Examining the development of these categories of admission within one overarching admissions structure allows me to detail the long history of policy development. Using a range of archival sources, including the under-utilized State Department records, I follow political and legal processes as they emerged and intertwined from multiple venues, including the executive branch, federal bureaucracies, congress, and civil society groups. My research shows that more than any other factor - more than the will of powerful individuals; of the sausage-making legislative process; or the shape of political coalitions and public opinion - what mattered most for the development of the preference categories, and thus for immigration policymaking itself, was a series of successful short-sighted defenses of older policies and unsuccessful reform efforts. These early attempts at defense and reform in the late-1940s to early-1960s did not answer the key question of immigration policy in the postwar era: how to regulate admissions without the use of the race-based quotas. But, over the course of two decades, they set in motion a positive feedback cycle that, once full-scale legislative reform was possible with the Hart-Celler Act, pushed policymakers to implement a heavily family-reunification based system. Critically, this feedback loop functioned largely below the radar, constraining policymaking in a manner overlooked even by those officials most intimately connected with immigration reform.

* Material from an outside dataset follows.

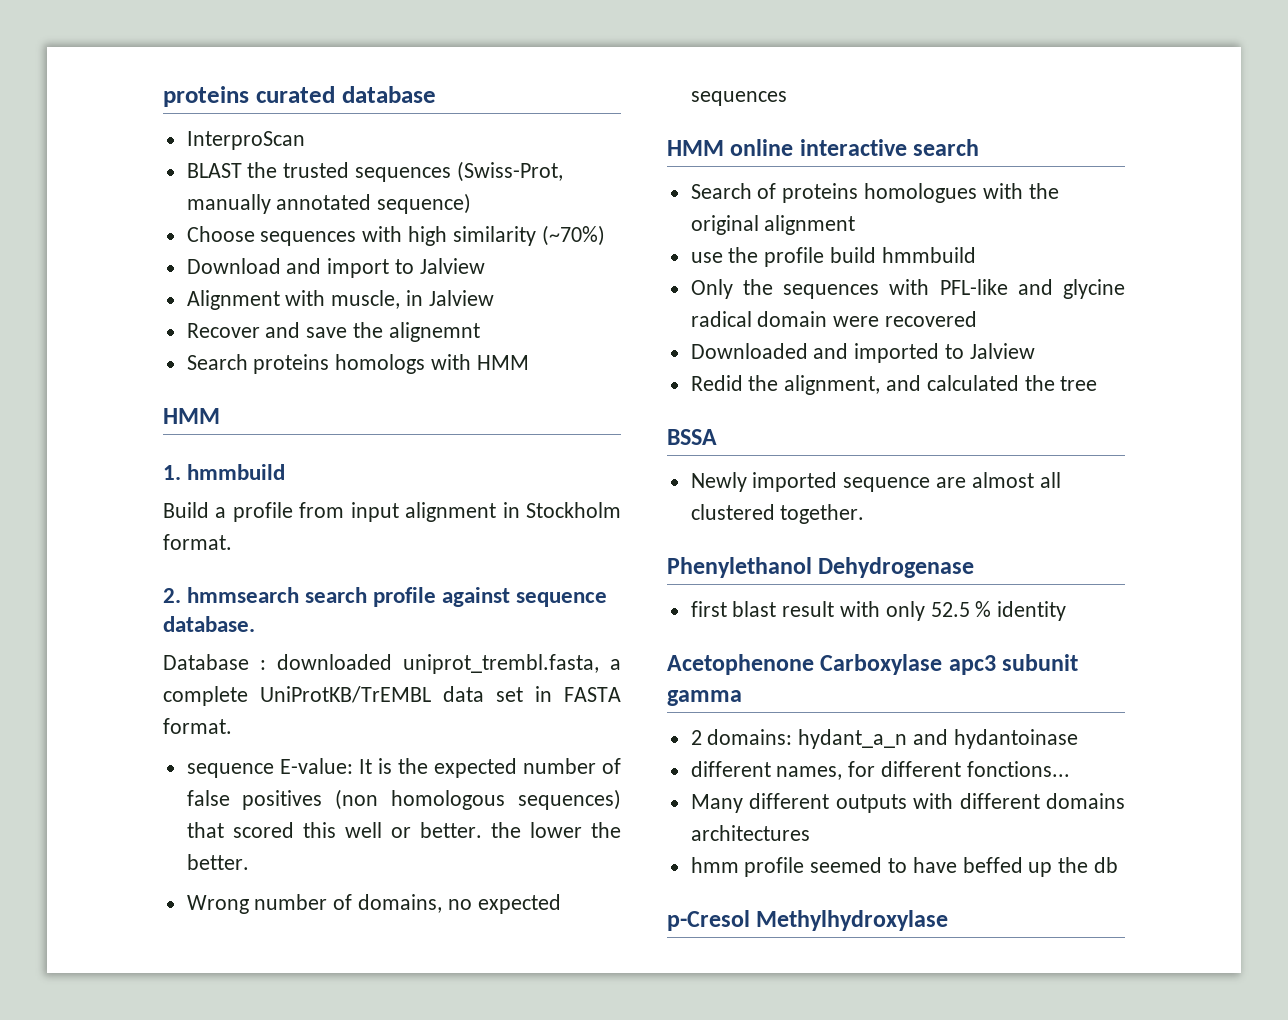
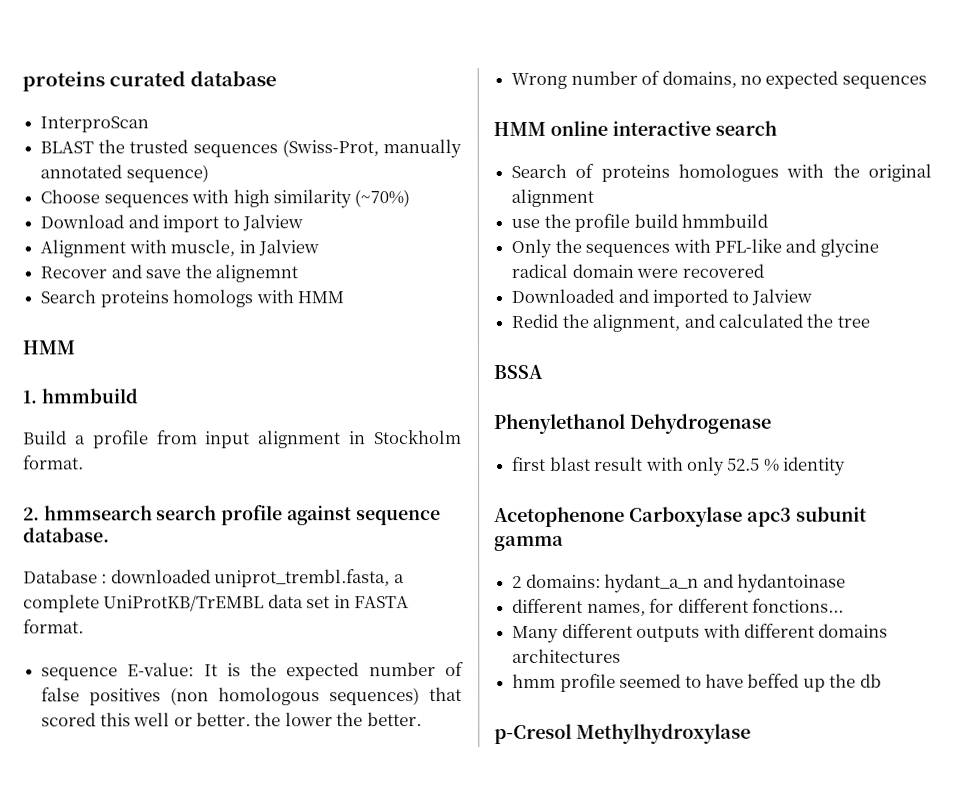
- Newly imported sequence are almost all clustered together.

While other pieces of legislation, such as the Immigration Reform and Control Act of 1986 and the Immigration Act of 1990, have made cosmetic changes to the admissions regime, for example raising the numbers of people admissible each year, the foundations of the system - the three categories and emphasis on family reunification - remain the same. These three preferences, above any other facet of policymaking, have shaped the modern immigration regime, with all of its trials and tribulations, including long backlogs in the family preference categories, large numbers of undocumented immigrants, and a disconnect between labor-market needs and available visas. Though many of the constrictions on policymaking from the postwar era emerged from the peculiar history of the national origins quotas, I conclude that the lessons about policy defense and failed reform are applicable to contemporary immigration policymaking.